Yes, but I’d like to point out that in most problems one of the first steps we should be doing is creating a dimensionless version of the problem, and that usually means scaling the “typical” value of measurements to be around 1.
Since not everyone may understand what that means, here’s a simple example:
I start with a ball on the end of a spring. The ball has mass m in mass units, the spring has spring constant k in some force units per distance unit, and there is an initial displacement in some distance units. We measure distance as positive upwards from the equilibrium position when we let go of the ball and it stays still.
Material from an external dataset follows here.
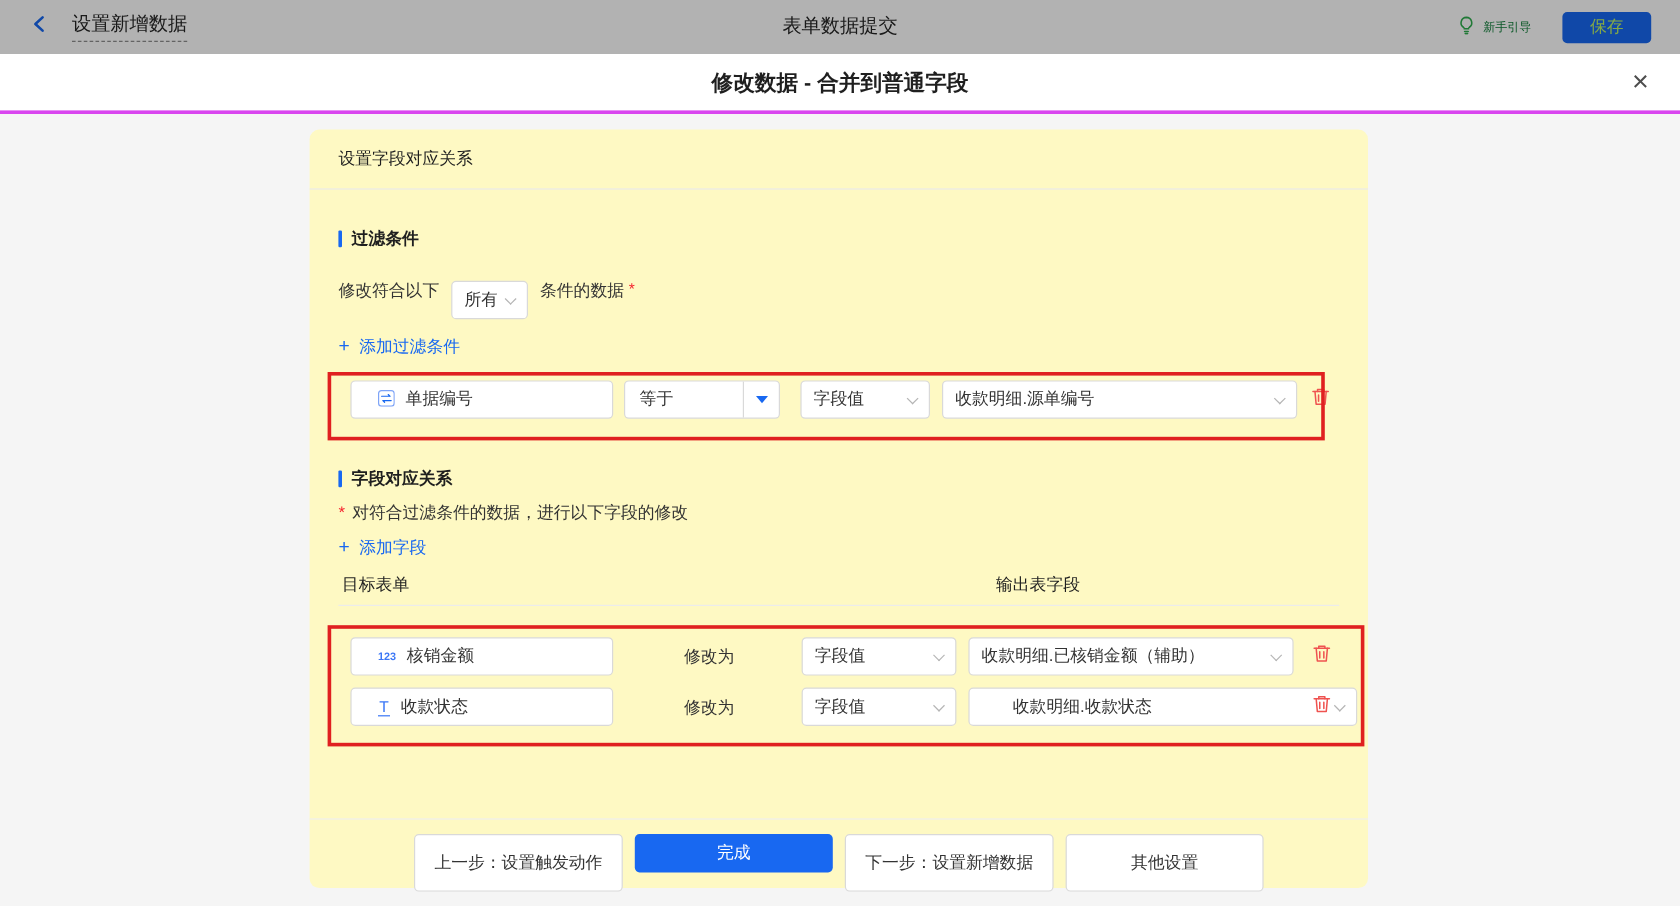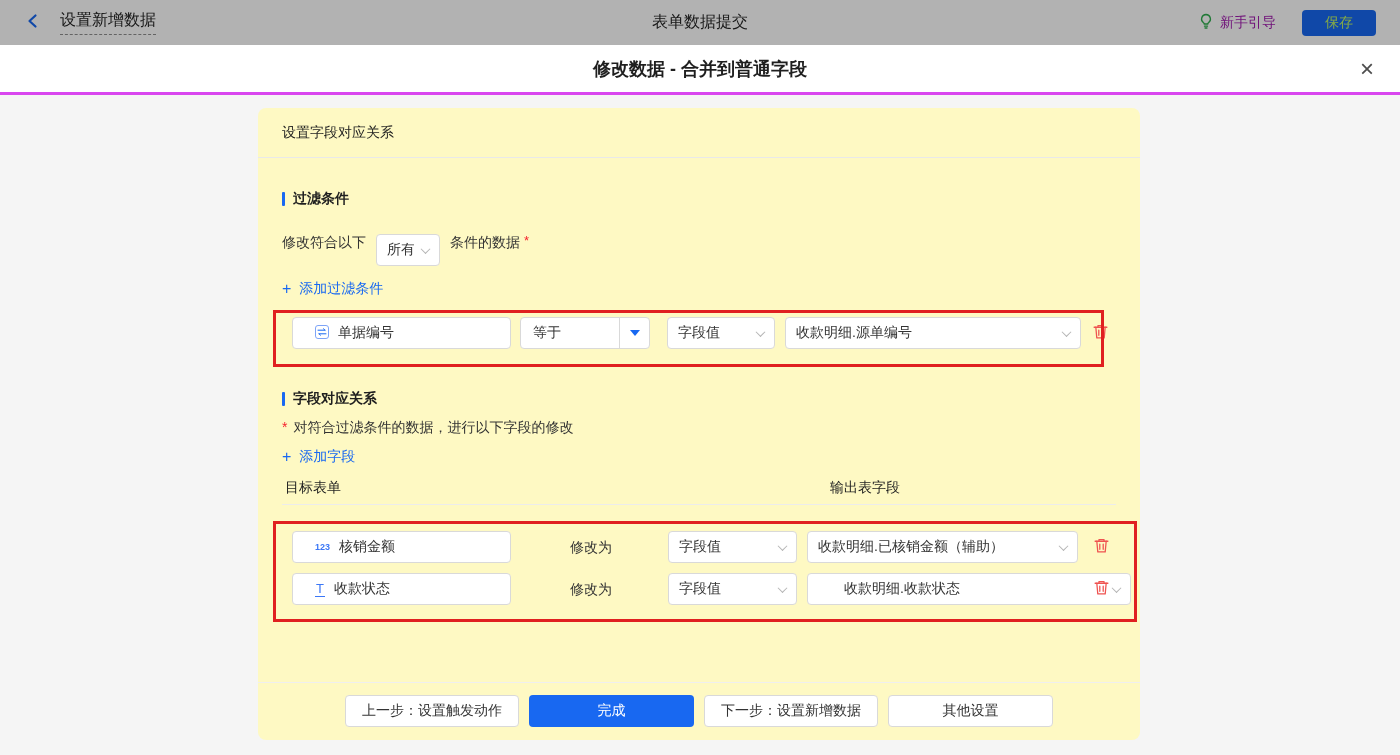"新手引导" .guide { color: #a21caf -> #15803d; font-size: 14px -> 10px }
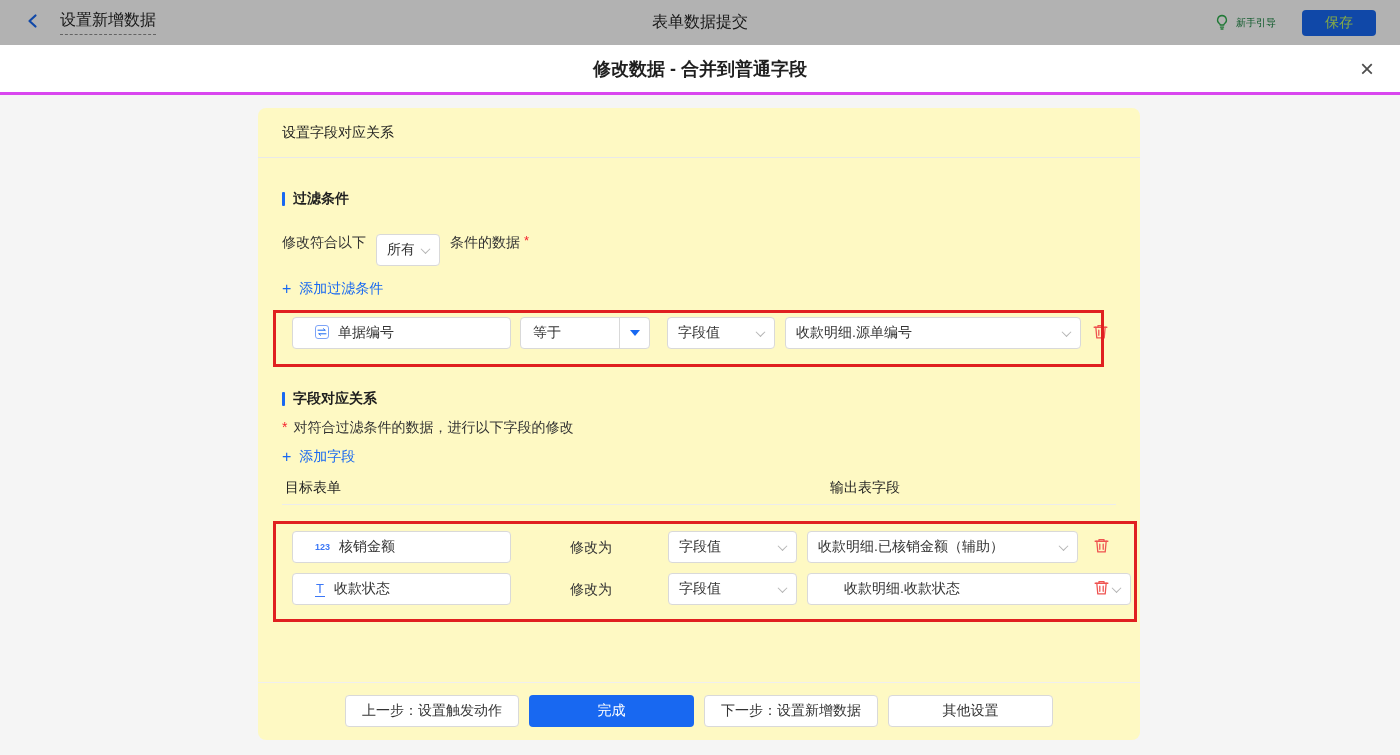"上一步：设置触发动作" .btn-outline { height: 32px -> 48px }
We have the following differential equation describing the oscillating motion:
m d^2y/dt^2 = -m*g - k*y
There are three dimensions involved in this problem, length, mass, and time, and three constants, m,g,k, Buckingham’s Pi theorem says we can eliminate all the constants by choice of dimensionless scales. Let’s start by dividing the whole thing by m*g to get a dimensionless equation:
1/g d^2y/dt^2 = -1 -(k/(m*g))*y
Now, let’s measure y as a fraction of the distance (m*g/k), so substitute:
(m*g/k) * y' = y
1/g * (m*g/k) d^2 y'/dt^2 = -1 -(m*g/k) * y' * k/(m*g) = -1 - y'
m/k * d^2y'/dt^2 = -1 - y'
Now since everything was dimensionless after dividing by m*g and the left hand side has dt^2 in the denominator, the quantity m/k must have dimensions of time^2 which it does. Let’s measure time as:
sqrt(m/k) * t' = t
we now have:
d^2 y' / dt'^2 = -1 - y'
Literally every mass and spring oscillator can be described by this one equation in which the units are irrelevant. In this conception, an oscillation occurs in about a “unit” of t’, the distance it displaces is about a unit of y’.